Work order -> Set out exactly, line by line, the stretch of data below that begins at the line containing "-> <div> <div>适合于推广客户已经熟悉的产品</div>" and ends at the line containing "text: Azure ->", with both ends kept.

Data for this task ->
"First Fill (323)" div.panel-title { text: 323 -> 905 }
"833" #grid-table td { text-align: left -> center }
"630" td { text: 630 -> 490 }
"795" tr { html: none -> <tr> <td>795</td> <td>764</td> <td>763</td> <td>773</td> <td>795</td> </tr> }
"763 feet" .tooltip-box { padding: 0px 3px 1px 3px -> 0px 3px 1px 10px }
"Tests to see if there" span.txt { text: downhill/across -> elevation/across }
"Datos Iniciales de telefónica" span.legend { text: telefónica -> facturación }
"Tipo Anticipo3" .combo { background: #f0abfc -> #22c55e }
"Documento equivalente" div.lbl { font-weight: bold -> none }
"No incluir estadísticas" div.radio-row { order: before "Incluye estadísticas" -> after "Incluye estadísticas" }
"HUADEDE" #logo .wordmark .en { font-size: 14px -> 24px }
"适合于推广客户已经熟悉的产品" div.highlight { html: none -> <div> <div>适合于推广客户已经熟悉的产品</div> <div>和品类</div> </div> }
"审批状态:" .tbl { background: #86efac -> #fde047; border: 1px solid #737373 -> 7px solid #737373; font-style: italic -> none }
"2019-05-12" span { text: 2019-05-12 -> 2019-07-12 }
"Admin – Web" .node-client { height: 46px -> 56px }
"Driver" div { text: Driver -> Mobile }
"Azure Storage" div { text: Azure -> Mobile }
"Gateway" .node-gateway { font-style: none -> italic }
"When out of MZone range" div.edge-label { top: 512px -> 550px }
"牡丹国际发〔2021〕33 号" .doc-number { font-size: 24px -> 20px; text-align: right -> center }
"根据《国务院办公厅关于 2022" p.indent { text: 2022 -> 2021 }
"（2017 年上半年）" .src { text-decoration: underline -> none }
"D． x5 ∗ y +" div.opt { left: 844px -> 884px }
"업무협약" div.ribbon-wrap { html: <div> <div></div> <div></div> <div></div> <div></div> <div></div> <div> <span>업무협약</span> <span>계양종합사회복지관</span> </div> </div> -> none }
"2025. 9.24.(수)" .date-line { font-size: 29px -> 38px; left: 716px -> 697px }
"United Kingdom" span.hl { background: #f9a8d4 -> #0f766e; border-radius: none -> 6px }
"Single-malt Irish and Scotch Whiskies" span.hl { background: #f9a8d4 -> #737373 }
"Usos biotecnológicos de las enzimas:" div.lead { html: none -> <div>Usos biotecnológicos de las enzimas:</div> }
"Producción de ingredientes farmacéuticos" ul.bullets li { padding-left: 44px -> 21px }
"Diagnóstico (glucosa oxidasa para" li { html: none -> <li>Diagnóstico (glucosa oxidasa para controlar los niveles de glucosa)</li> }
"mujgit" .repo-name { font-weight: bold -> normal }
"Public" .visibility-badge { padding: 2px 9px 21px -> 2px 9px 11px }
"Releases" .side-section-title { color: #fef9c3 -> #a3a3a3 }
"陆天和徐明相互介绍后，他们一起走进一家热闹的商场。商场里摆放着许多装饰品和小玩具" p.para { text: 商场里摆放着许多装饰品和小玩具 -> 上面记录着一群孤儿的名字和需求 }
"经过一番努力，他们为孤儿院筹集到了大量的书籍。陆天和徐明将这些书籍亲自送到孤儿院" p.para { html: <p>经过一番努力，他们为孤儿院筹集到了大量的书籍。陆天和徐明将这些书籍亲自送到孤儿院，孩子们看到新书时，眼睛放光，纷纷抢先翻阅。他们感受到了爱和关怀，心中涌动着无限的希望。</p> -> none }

Final answer ->
"适合于推广客户已经熟悉的产品" div.highlight { html: none -> <div> <div>适合于推广客户已经熟悉的产品</div> <div>和品类</div> </div> }
"审批状态:" .tbl { background: #86efac -> #fde047; border: 1px solid #737373 -> 7px solid #737373; font-style: italic -> none }
"2019-05-12" span { text: 2019-05-12 -> 2019-07-12 }
"Admin – Web" .node-client { height: 46px -> 56px }
"Driver" div { text: Driver -> Mobile }
"Azure Storage" div { text: Azure -> Mobile }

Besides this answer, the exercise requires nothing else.